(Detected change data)
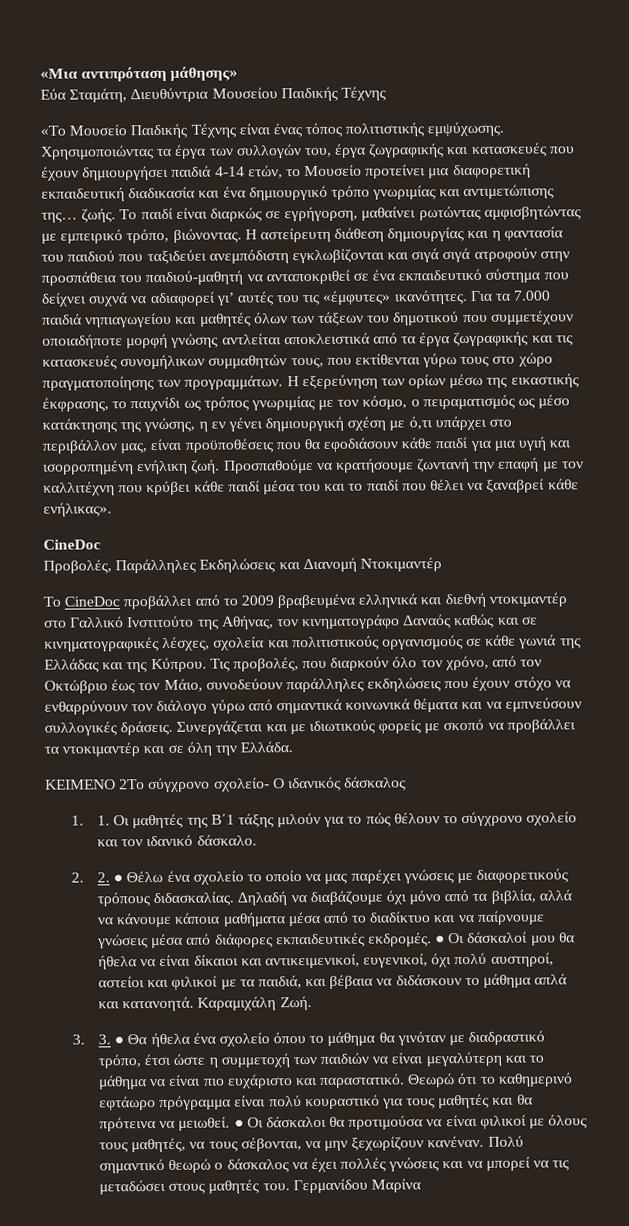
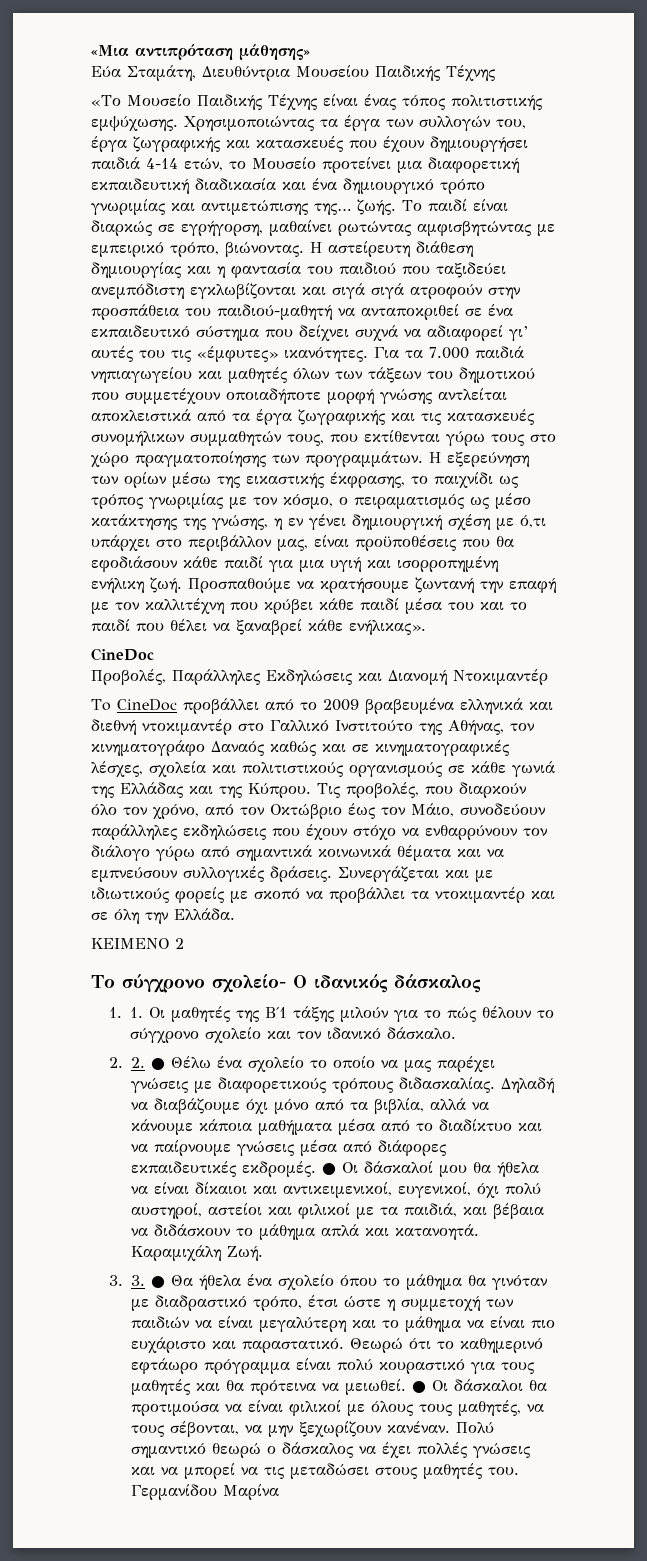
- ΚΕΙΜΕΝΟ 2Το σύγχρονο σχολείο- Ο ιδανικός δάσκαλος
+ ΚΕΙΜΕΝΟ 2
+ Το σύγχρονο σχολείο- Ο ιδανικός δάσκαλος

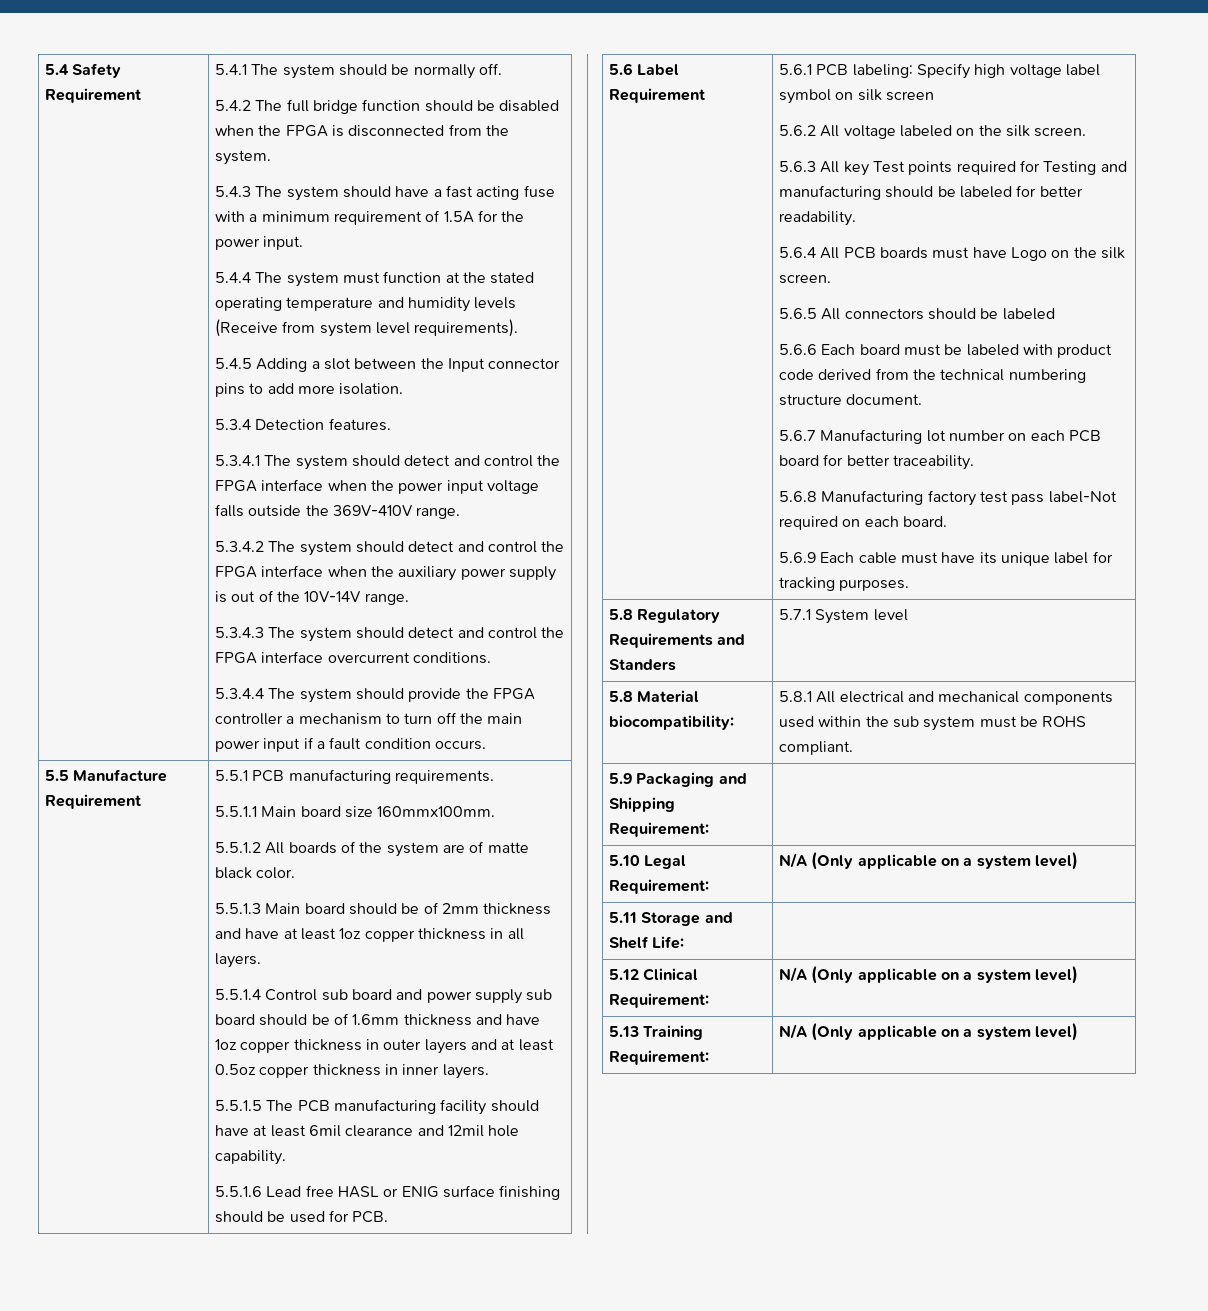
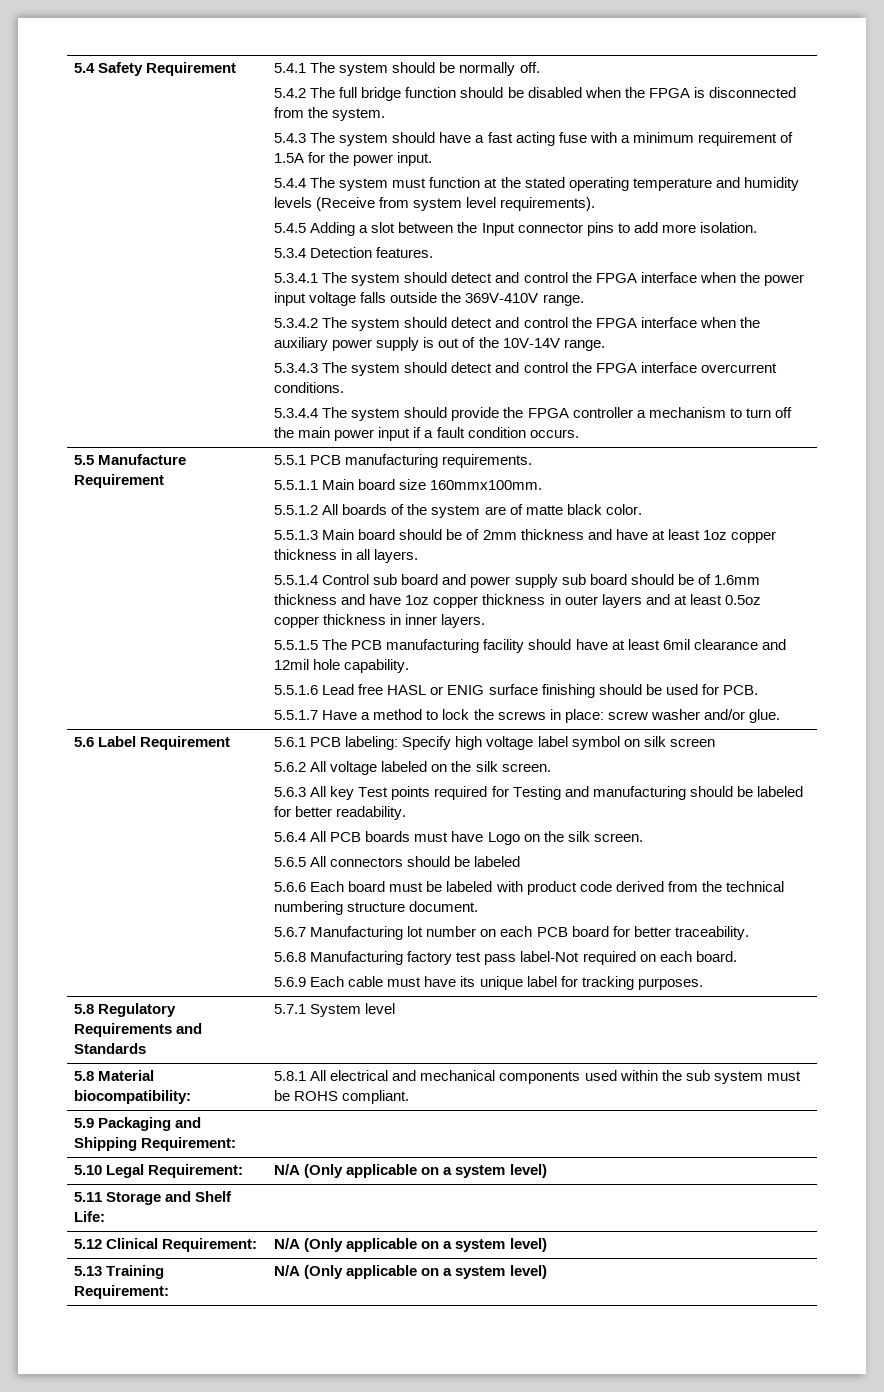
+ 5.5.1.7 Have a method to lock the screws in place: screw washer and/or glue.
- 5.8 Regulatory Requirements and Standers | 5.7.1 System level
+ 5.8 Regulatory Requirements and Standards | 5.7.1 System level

- _Problem details_
Copy out all of the entries exactly as they stand, with no pictures in your copy.

- _Exercise answer_
- ΚΕΙΜΕΝΟ 2Το σύγχρονο σχολείο- Ο ιδανικός δάσκαλος
+ ΚΕΙΜΕΝΟ 2
+ Το σύγχρονο σχολείο- Ο ιδανικός δάσκαλος

+ 5.5.1.7 Have a method to lock the screws in place: screw washer and/or glue.
- 5.8 Regulatory Requirements and Standers | 5.7.1 System level
+ 5.8 Regulatory Requirements and Standards | 5.7.1 System level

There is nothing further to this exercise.